1\. With DNSSEC, SPF, DKIM, and DMARC enabled, email is secure enough to
authenticate requests for TLS certificates. Without DNSSEC, it isn't.

2\. DNSSEC zone owners control their keys, so DNSSEC doesn't imply that the
DNS roots control keys.

3\. There is nothing wrong with older cryptosystems and anyways, DNSSEC
supports elliptic curve now.

4\. The code to make DNSSEC deployable is underway and so it's not valid to
suggest that it's too expensive to support.

5\. All that's required of DNSSEC deployers is to generate a couple of DNS
records, and so it can't be expensive to to deploy.

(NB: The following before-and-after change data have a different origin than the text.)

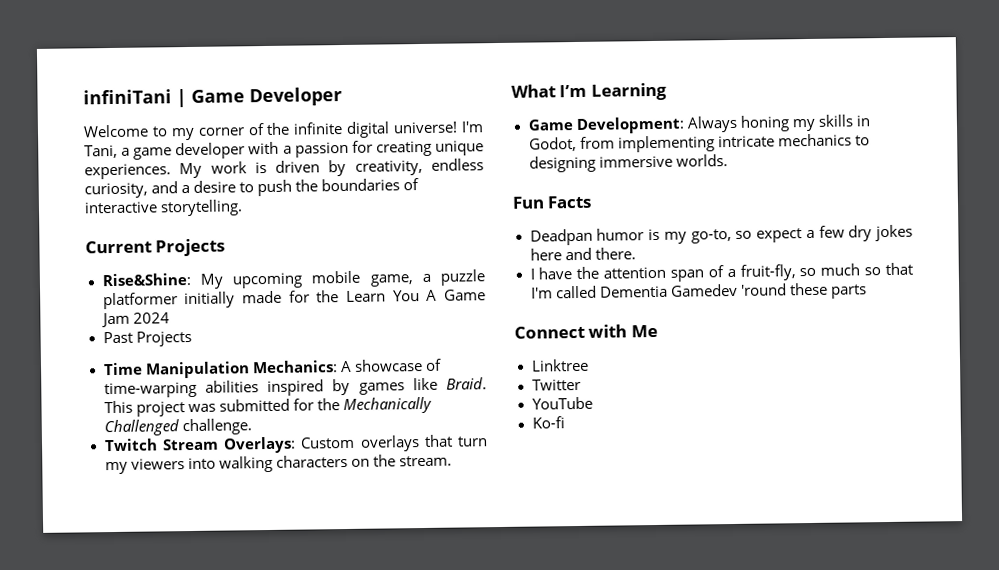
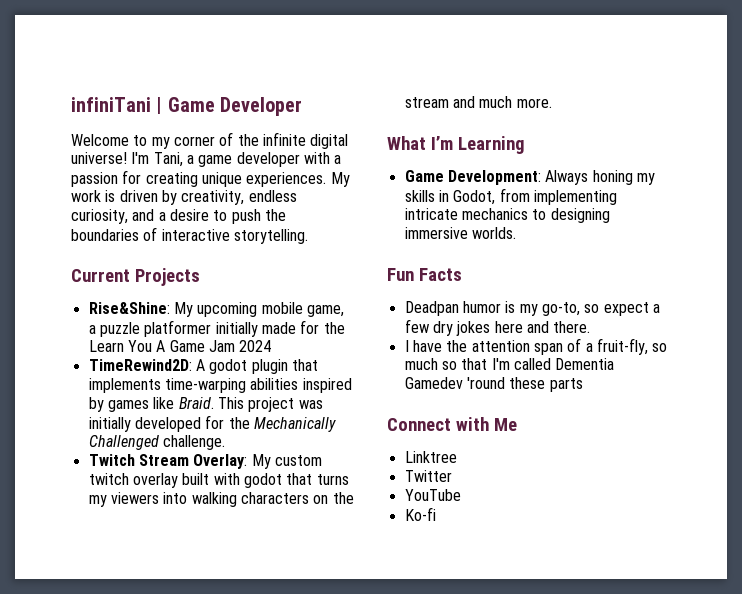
- Past Projects
- Time Manipulation Mechanics: A showcase of time-warping abilities inspired by games like Braid.
+ TimeRewind2D: A godot plugin that implements time-warping abilities inspired by games like Braid.
- This project was submitted for the Mechanically Challenged challenge.
+ This project was initially developed for the Mechanically Challenged challenge.
- Twitch Stream Overlays: Custom overlays that turn my viewers into walking characters on the stream.
+ Twitch Stream Overlay: My custom twitch overlay built with godot that turns my viewers into walking characters on the stream and much more.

6\. It's specious to criticize DNSSEC for only securing server-server
transactions and not browser-server DNS lookups.

7\. Nobody ever said DNSSEC would provide end-to-end encryption. DNSSEC
reveals hostnames now, but there's something called NSEC5 that's going to make
that better.

8\. Nobody ever said DNSSEC was going to provide end-to-end security so it's
not valid to criticize DNSSEC for not doing that.

9\. DNSSEC isn't a replacement for the CA system, but rather a security
improvement for DNS, so comparisons to TLS and CA aren't valid.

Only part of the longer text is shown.